Summary:UK government will hold ISP's responsible for filtering internet content to appease a Christian charity. There is no technical or peer scrutiny in filter implementation.

Like a Hammer Horror movie monster that keeps coming back to life for a new sequel no matter how much its death at the end of the first movie makes sense, the UK's government-backed ISP porn filtering plan is back for another predictable round of B-grade nonsense.

On Monday it was announced that Britain's four largest Internet providers (comprising roughly 90% of the market) would be implementing filters to block a range of non-specified adult-themed sites as part of an agreement between the government and a Christian organization.

Ostensibly, this will be so parents can make sure their kids don't see unwanted filth.

The initial announcement was handled so poorly that first impressions in the press made it seem like internet access would be flat-out filtered to UK citizens unless they specifically embarrassed themselves by openly asking to see filthy dirty porn on their computers.

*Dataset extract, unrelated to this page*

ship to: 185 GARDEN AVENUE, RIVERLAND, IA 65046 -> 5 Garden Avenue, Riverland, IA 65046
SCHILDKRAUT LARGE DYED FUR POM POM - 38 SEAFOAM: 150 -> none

By Tuesday it was explained that the four main UK internet providers would instead be offering an opt-in for filtering only to those beginning new service. Except it's actually not that simple.

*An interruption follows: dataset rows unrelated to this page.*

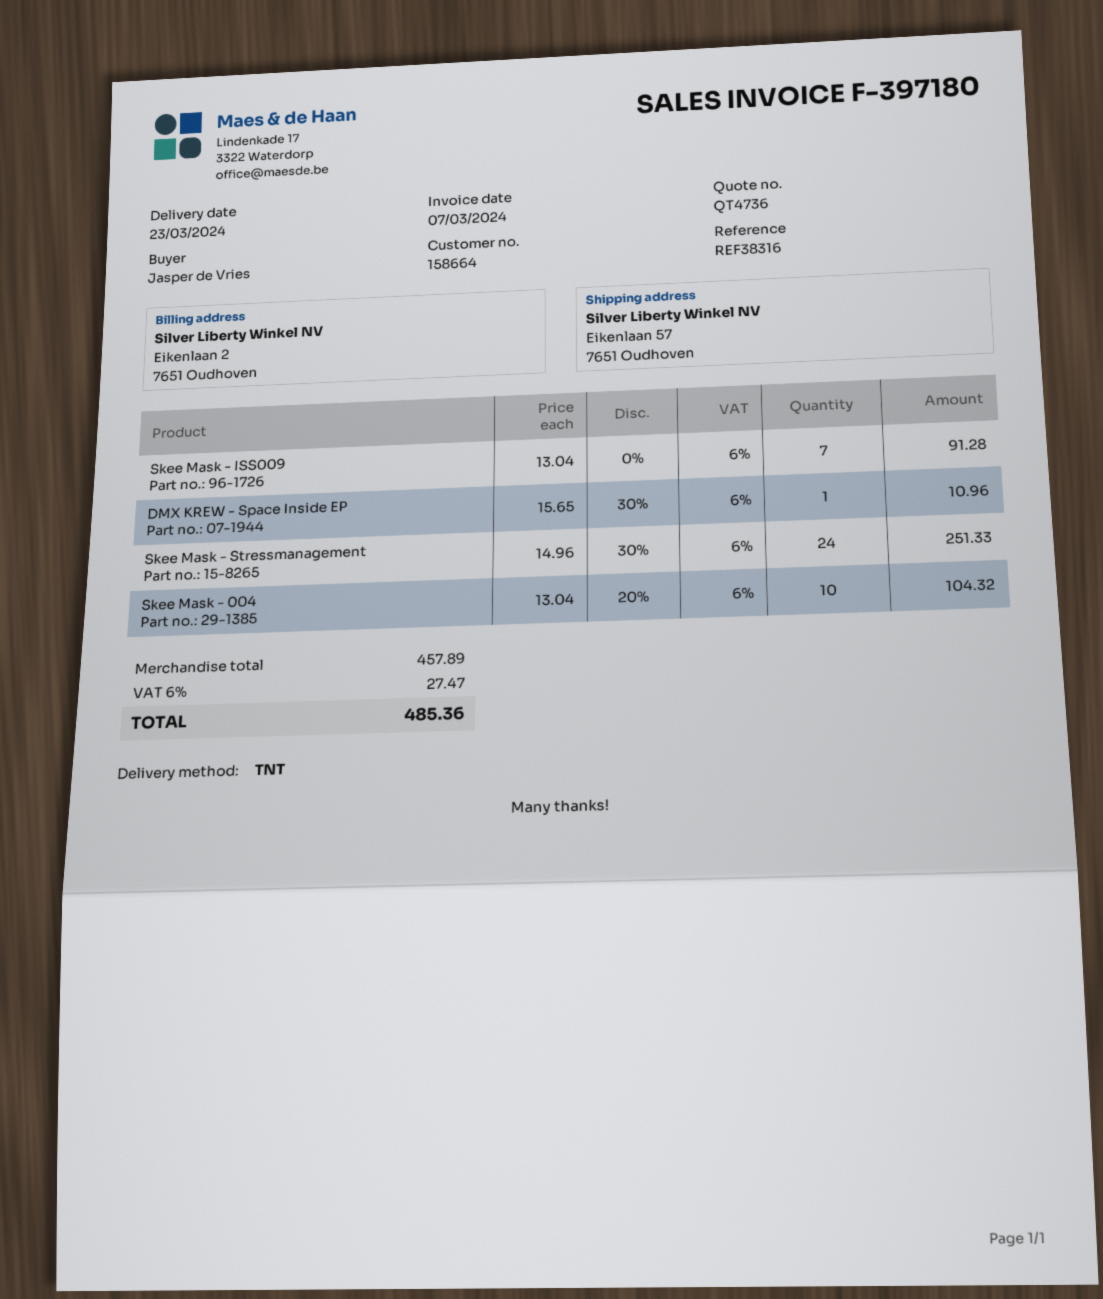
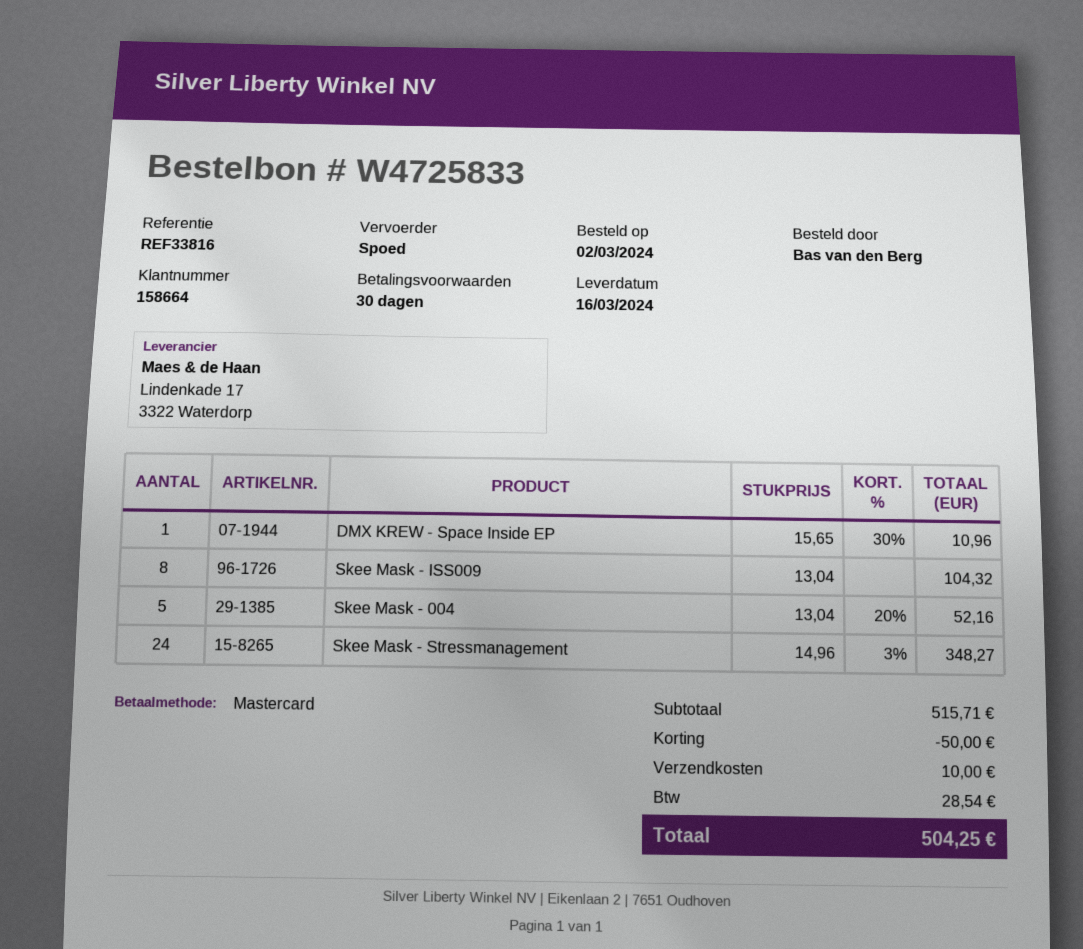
delivery date: 2024-03-23 -> 2024-03-16
reference: REF38316 -> REF33816
ordered by: Jasper de Vries -> Bas van den Berg
shipping method: TNT -> express
Skee Mask - ISS009: 7 x 13.04 = 91.28 -> 8 x 13.04 = 104.32
Skee Mask - Stressmanagement: 24 x 14.96 - 30% = 251.33 -> 24 x 14.96 - 3% = 348.27
Skee Mask - 004: 10 x 13.04 - 20% = 104.32 -> 5 x 13.04 - 20% = 52.16
subtotal: 457.89 -> 515.71
discount: none -> 50.00
shipping: none -> 10.00
tax: 27.47 -> 28.54
total: 485.36 -> 504.25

Truth of what will happen with this mess is somewhere in the middle, and definitely not as benign as many are now suggesting.

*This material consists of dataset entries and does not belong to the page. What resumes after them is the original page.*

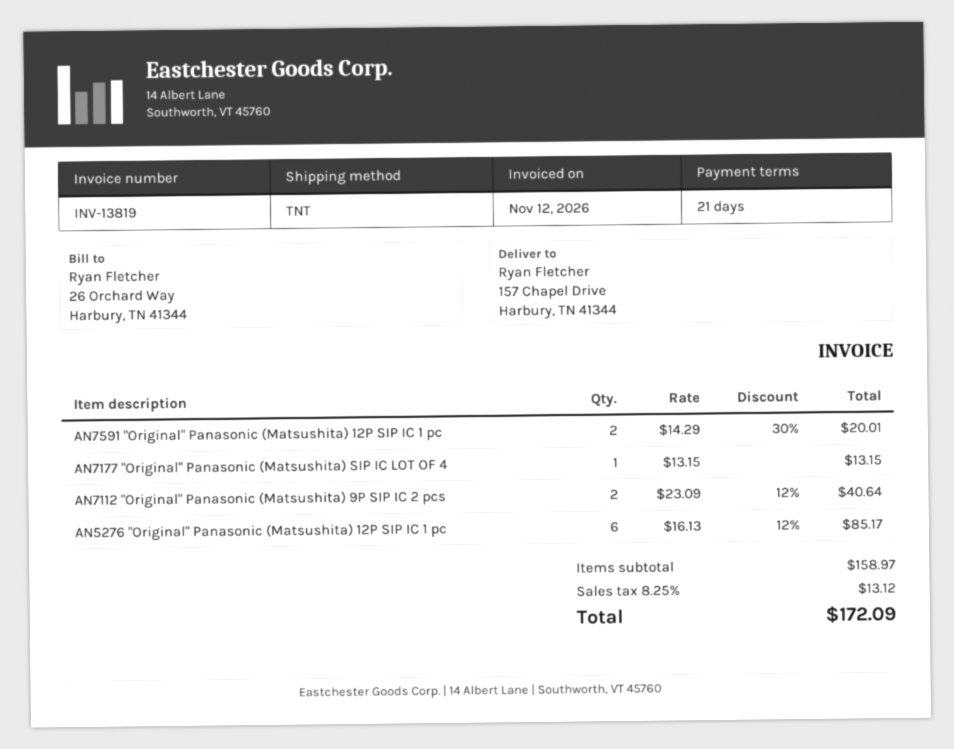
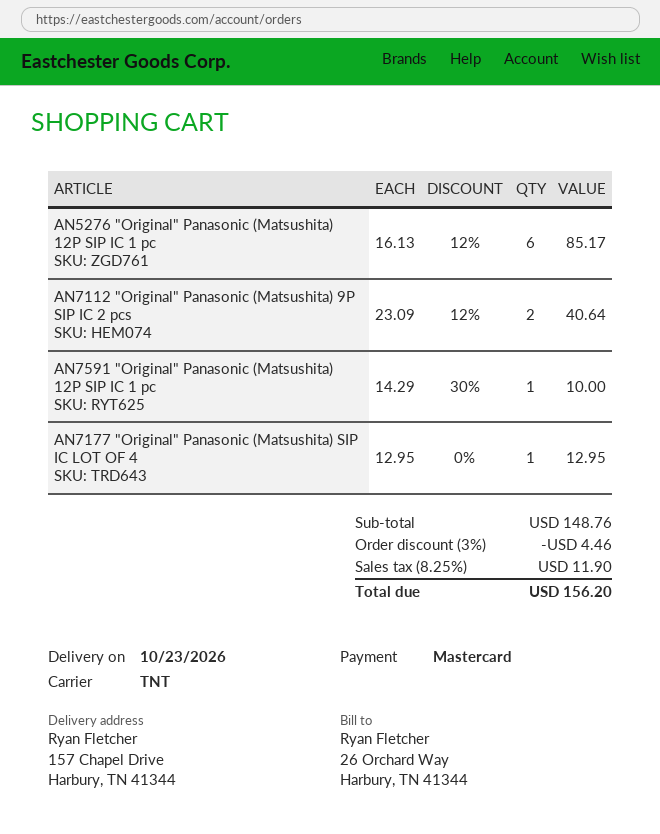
AN7591 "Original" Panasonic (Matsushita) 12P SIP IC 1 pc: 2 x 14.29 - 30% = 20.01 -> 1 x 14.29 - 30% = 10.00
AN7177 "Original" Panasonic (Matsushita) SIP IC LOT OF 4: 1 x 13.15 = 13.15 -> 1 x 12.95 = 12.95
subtotal: 158.97 -> 148.76
discount: none -> 3% = 4.46
tax: 8.25% = 13.12 -> 8.25% = 11.90
total: 172.09 -> 156.20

Look at the implementation, and no matter where you stand on porn, I think you'll see this plan is going to cause a lot of problems on its way to the eventual fail bin.

Keep Calm and Carry On - As Big Brother Logs Your Every Move

UK Prime Minister David Cameron announced the details of the plan made in conjunction with Christian charity "Mother's Union" and its published Bailey Report to create measures that will prevent customers of ISPs BT, TalkTalk, Virgin and Murdoch's Sky to access pornographic, gambling, self-harm and other blacklisted websites.

First reports made it seem like customers would wake up and find half the internet missing. In clarifications it was explained that new customers would be forced to choose between regular and decaf internet, while existing subscribers would be "prompted" to make a choice - presumably via email.

In case you're wondering, unlike other reporters on this issue, I refuse to overlook the fact that each ISP has not revealed what is on these blacklists, while at the same time they have all made it clear that their filtering blacklists contain websites beyond the scope of adult pornography. Nor have they defined pornography.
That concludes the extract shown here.